The best practices section of the Docker docs says this:

Because image size matters, using ADD to fetch packages from remote URLs is strongly discouraged; you should use curl or wget instead. That way you can delete the files you no longer need after they’ve been extracted and you won’t have to add another layer in your image. For example, you should avoid doing things like:

ADD http://example.com/big.tar.xz /usr/src/things/
RUN tar -xJf /usr/src/things/big.tar.xz -C /usr/src/things
RUN make -C /usr/src/things all

And instead, do something like:

RUN mkdir -p /usr/src/things \
    && curl -SL http://example.com/big.tar.xz \
    | tar -xJC /usr/src/things \
    && make -C /usr/src/things all

On the other hand, later on it notes:

Prior to Docker 17.05, and even more, prior to Docker 1.10, it was important to minimize the number of layers in your image. [...] Docker 17.05 and higher add support for multi-stage builds, which allow you to copy only the artifacts you need into the final image.

and even

compress[ing] two RUN commands together using the Bash && operator [is] failure-prone and hard to maintain.

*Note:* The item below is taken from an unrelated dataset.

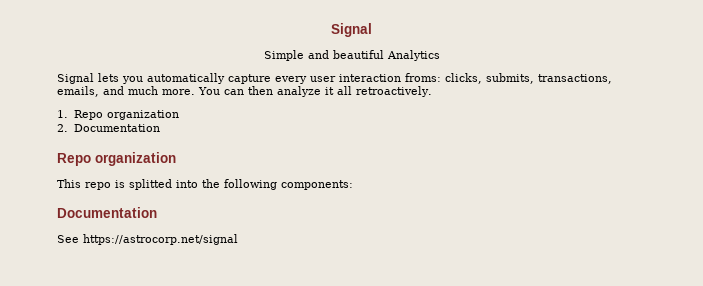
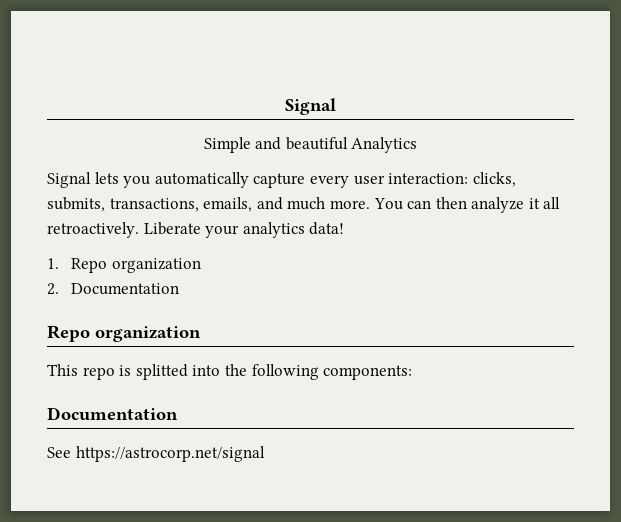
[339,73,441,82] interaction froms: -> [388,173,469,184] interaction:
(432, 91) none -> [143,222,345,238] Liberate your analytics data!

It seems to me that if you are using multi-stage builds, the advice about ADD is inaccurate. The extra layers are unlikely to be a problem unless you are downloading something truly huge, as local disk space is cheap and it's easy to clean out old images. Indeed, when coding one doesn't usually have build commands clean their intermediate artefacts to save space!

In addition, ADD has a major advantage over RUN wget: it detects when its target has changed.

Am I missing something, or do multi-stage builds rehabilitate ADD?

回答1:

It does look like it: ADD is used for instance in the Katakoda "Creating optimized Docker Images using Multi-Stage Builds" example (for the first image, before the second stage.

With two steps, you can focus on minimizing the (42-max for aufs, hard-limit 127) layers in the second stage only.